ACTION ITEM: Which lines of the entries below contain the string "在jms模块中"? Copy each one.

EXTRACTED RECORDS:

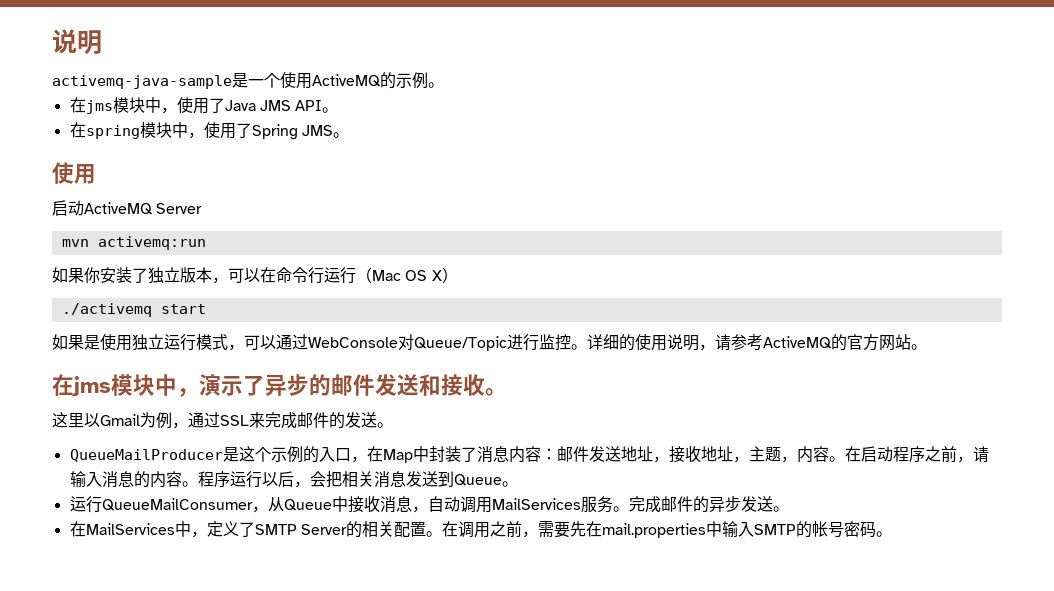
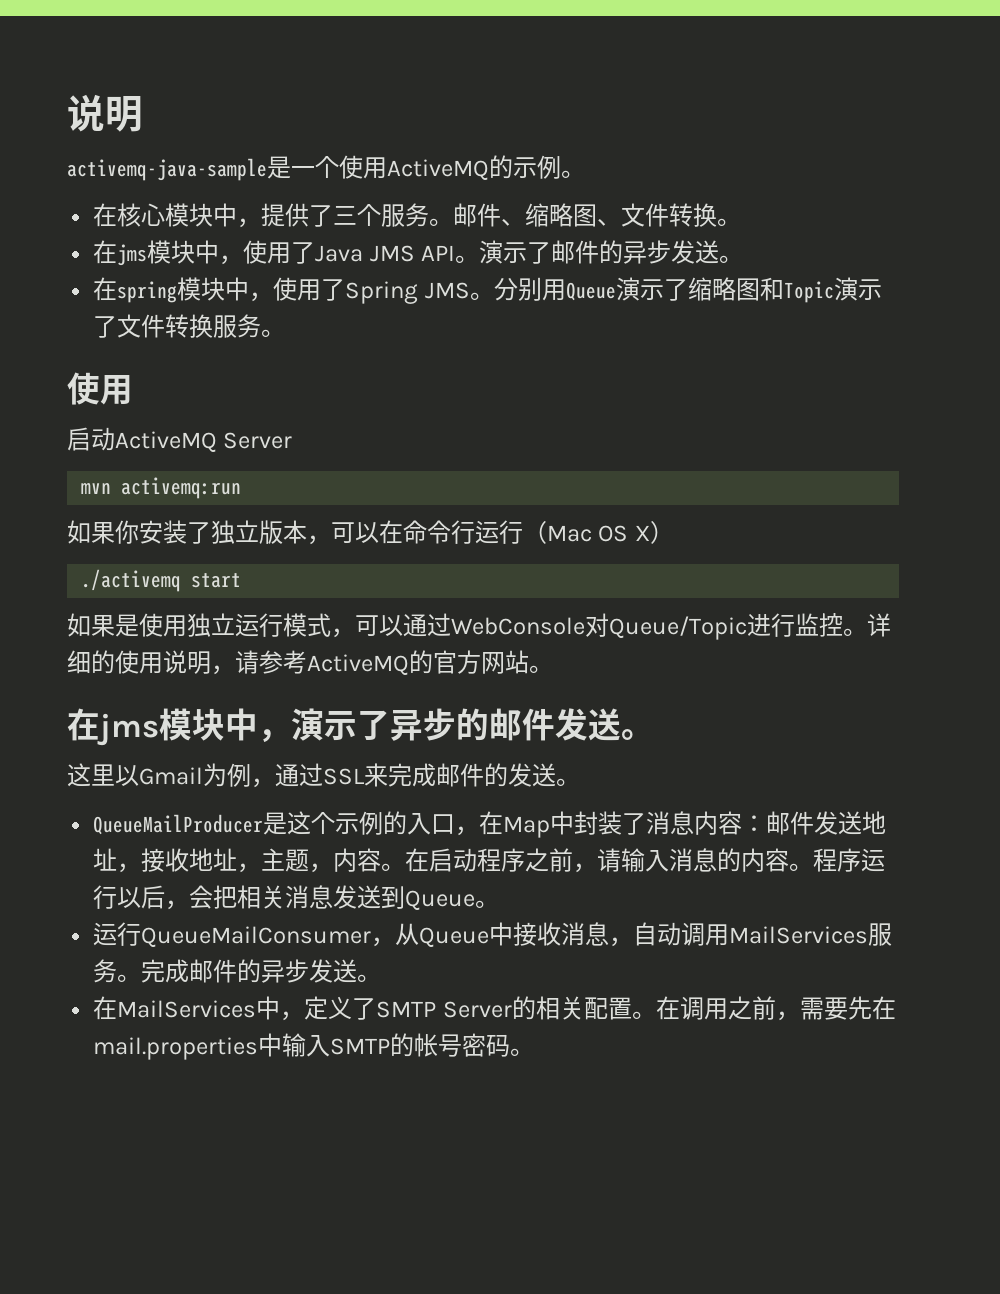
+ 在核心模块中，提供了三个服务。邮件、缩略图、文件转换。
+ 演示了邮件的异步发送。
+ 分别用Queue演示了缩略图和Topic演示了文件转换服务。
- 在jms模块中，演示了异步的邮件发送和接收。
+ 在jms模块中，演示了异步的邮件发送。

YOUR RESPONSE:
- 在jms模块中，演示了异步的邮件发送和接收。
+ 在jms模块中，演示了异步的邮件发送。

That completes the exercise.